Nocera at Sundance

February 4th, 2013

A short video starring Dan Nocera was runner-up for an award at the 2013 Sundance Film Festival:

 

Pretty cool.


16 Responses to “Nocera at Sundance”

  1. prunesmith Says:

    I agree that this is cool for only ONE reason, and that is because it gets people talking artificial photosynthesis and alternative energy.

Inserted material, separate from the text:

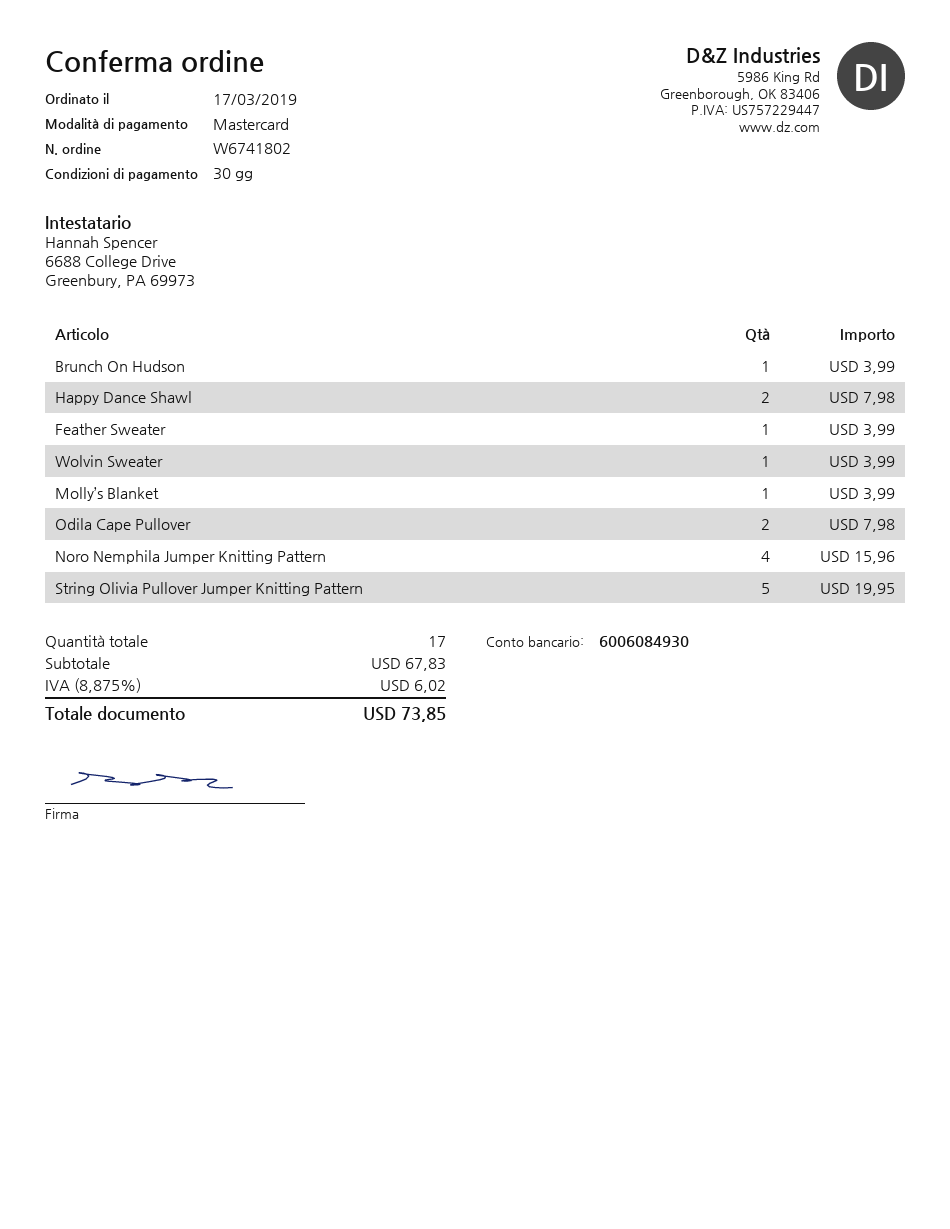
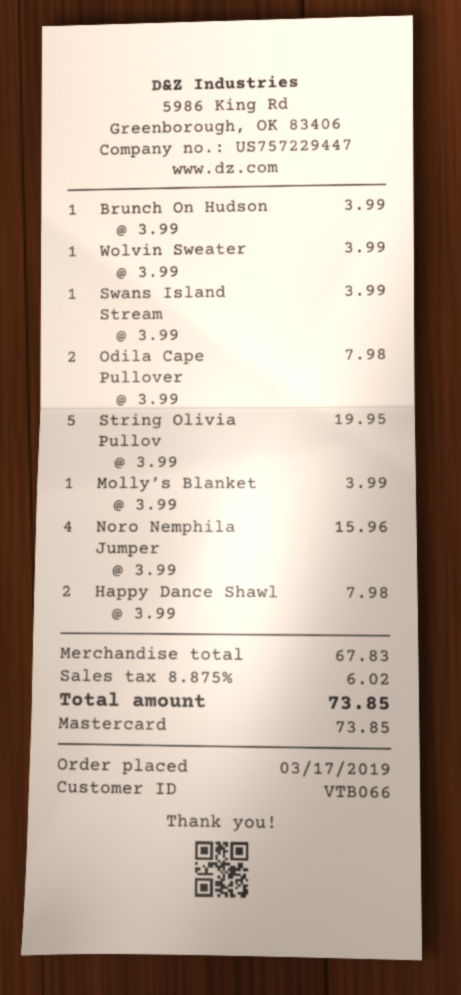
Feather Sweater: 1 for 3.99 -> none
Swans Island Stream: none -> 1 for 3.99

    Not cool: Dan Nocera himself
    SUPER not cool: Dan Nocera pretending to work in a lab whilst not wearing safety glasses, gloves, or a lab coat

    MINUS ONE BILLION POINTS!

  2. prunesmith Says:

    Err, talking about.

    I accidentally a word.

  3. Chemjobber Says:

    I think it’s amusing that Nocera allowed them to basically pretend that he doesn’t have an army of workers backing him up; who the hell is “we”, anyway?

  4. milkshake Says:

    I hate propaganda and salesmanship presented as a “vision”. What Nocera is not saying is that sunlight energy density (watts/square meter) is rather low even if you live in Florida. He is not saying that hydrogen totally sucks as a practical fuel, and so on. That cheaper, simplier and more efficient alternatives exist already (for example my friend built a simple black pane-based heat adsorber filled with propylene glycol on his house roof that pre-heats the water that goes into his boiler so he cuts on the electricity bill when he showers.)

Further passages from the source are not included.